Können Sie Ihre Aussagen mit Zahlen belegen?
Frauen: Wir geben jedes Jahr den „Microsoft Vulnerability Report“ heraus. Dort haben wir nachgewiesen, dass die IT-Verantwortlichen die Sicherheit ihrer Systeme um 88 Prozent erhöhen, wenn sie die lokalen Administrationsrechte des Windows-10-Betriebssystems abschalten.

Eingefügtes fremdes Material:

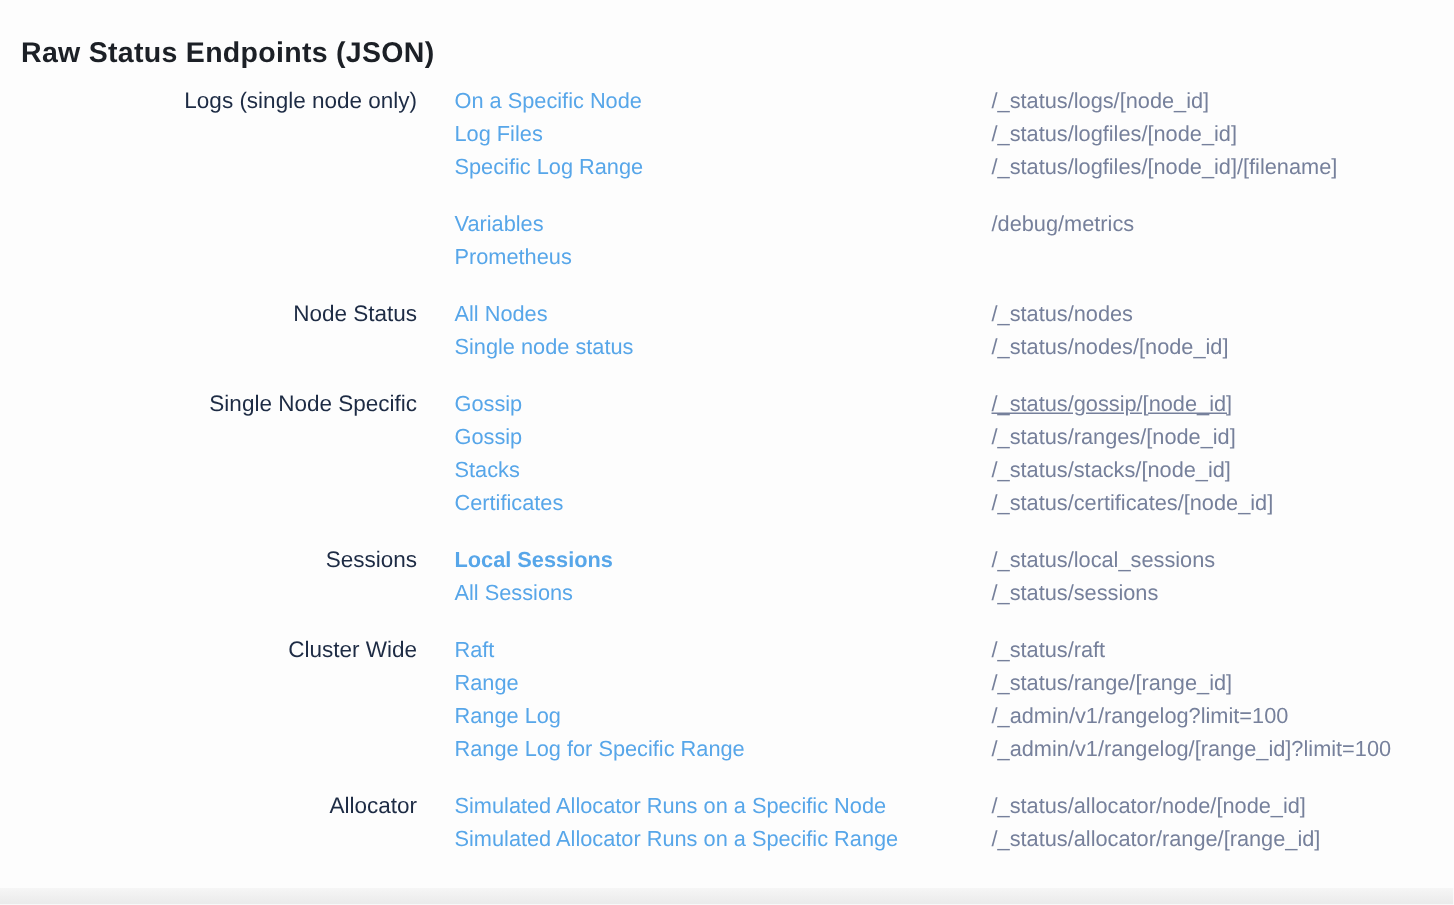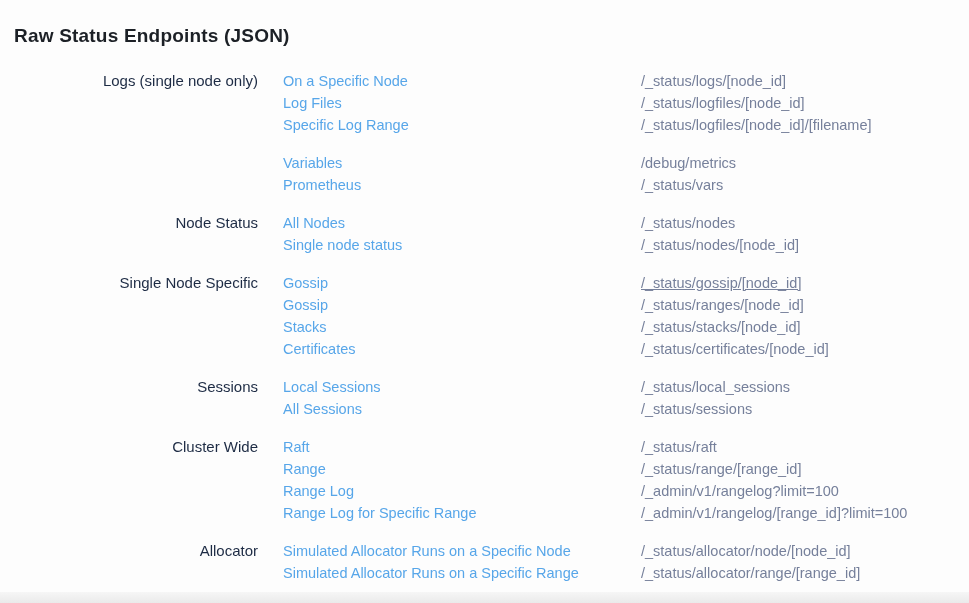--- a/index.html
+++ b/index.html
@@ -19,22 +19,23 @@
     left: 14px;
     top: 12px;
     font-size: 19px;
     font-weight: 600;
     letter-spacing: 0.2px;
     color: var(--title, #1c2026);
   }
   #sections-root {
     position: absolute;
     left: 0;
-    top: 70px;
+    top: 57px;
     width: 794px;
+    padding-left: 20px;
   }
   .section {
     display: grid;
     grid-template-columns: 258px 333px auto;
     column-gap: 25px;
     grid-auto-rows: 22px;
     margin-bottom: 16px;
   }
   .category {
     grid-column: 1;
@@ -82,21 +83,20 @@
       <div class="url" style="grid-row: 1;">/_status/logs/[node_id]</div>
       <a class="link" href="#" style="grid-row: 2;">Log Files</a>
       <div class="url" style="grid-row: 2;">/_status/logfiles/[node_id]</div>
       <a class="link" href="#" style="grid-row: 3;">Specific Log Range</a>
       <div class="url" style="grid-row: 3;">/_status/logfiles/[node_id]/[filename]</div>
     </div>
     <div class="section">
       <a class="link" href="#" style="grid-row: 1;">Variables</a>
       <div class="url" style="grid-row: 1;">/debug/metrics</div>
       <a class="link" href="#" style="grid-row: 2;">Prometheus</a>
-      <div class="url" style="grid-row: 2;">/_status/vars</div>
     </div>
     <div class="section">
       <div class="category">Node Status</div>
       <a class="link" href="#" style="grid-row: 1;">All Nodes</a>
       <div class="url" style="grid-row: 1;">/_status/nodes</div>
       <a class="link" href="#" style="grid-row: 2;">Single node status</a>
       <div class="url" style="grid-row: 2;">/_status/nodes/[node_id]</div>
     </div>
     <div class="section">
       <div class="category">Single Node Specific</div>
@@ -104,21 +104,21 @@
       <div class="url" style="grid-row: 1; text-decoration: underline;">/_status/gossip/[node_id]</div>
       <a class="link" href="#" style="grid-row: 2;">Gossip</a>
       <div class="url" style="grid-row: 2;">/_status/ranges/[node_id]</div>
       <a class="link" href="#" style="grid-row: 3;">Stacks</a>
       <div class="url" style="grid-row: 3;">/_status/stacks/[node_id]</div>
       <a class="link" href="#" style="grid-row: 4;">Certificates</a>
       <div class="url" style="grid-row: 4;">/_status/certificates/[node_id]</div>
     </div>
     <div class="section">
       <div class="category">Sessions</div>
-      <a class="link" href="#" style="grid-row: 1;">Local Sessions</a>
+      <a class="link" href="#" style="grid-row: 1; font-weight: bold;">Local Sessions</a>
       <div class="url" style="grid-row: 1;">/_status/local_sessions</div>
       <a class="link" href="#" style="grid-row: 2;">All Sessions</a>
       <div class="url" style="grid-row: 2;">/_status/sessions</div>
     </div>
     <div class="section">
       <div class="category">Cluster Wide</div>
       <a class="link" href="#" style="grid-row: 1;">Raft</a>
       <div class="url" style="grid-row: 1;">/_status/raft</div>
       <a class="link" href="#" style="grid-row: 2;">Range</a>
       <div class="url" style="grid-row: 2;">/_status/range/[range_id]</div>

Ist dieses Problem bei Verbänden, Aufsichtsbehörden und Interessensvertretern bekannt? Welche Schritte haben die Verbände eingeleitet?
Frauen: Diese Probleme sind tatsächlich schon lange bekannt. Viele Behörden oder Verbände empfehlen, den Mitarbeitern die lokalen Administrationsrechte zu nehmen. Wie die Arbeit ohne Administrationsrechte dann weitergeht, wird jedes Unternehmen für sich entscheiden müssen.
Stark regulierte Branchen wie die Finanzindustrie oder die Pharmabranche haben den höchsten Druck, die Empfehlungen umzusetzen. In anderen Bereichen führen die Verantwortlichen eine Risikoabwägung durch – nehme ich das Geld für die sicheren Systeme in die Hand oder nehme ich in Kauf, dass meine Organisation gehackt wird.
Am Ende drehen sich die Diskussionen immer wieder um die Produktivität der Mitarbeiter und um die Kosten für die Unterstützung durch den Helpdesk.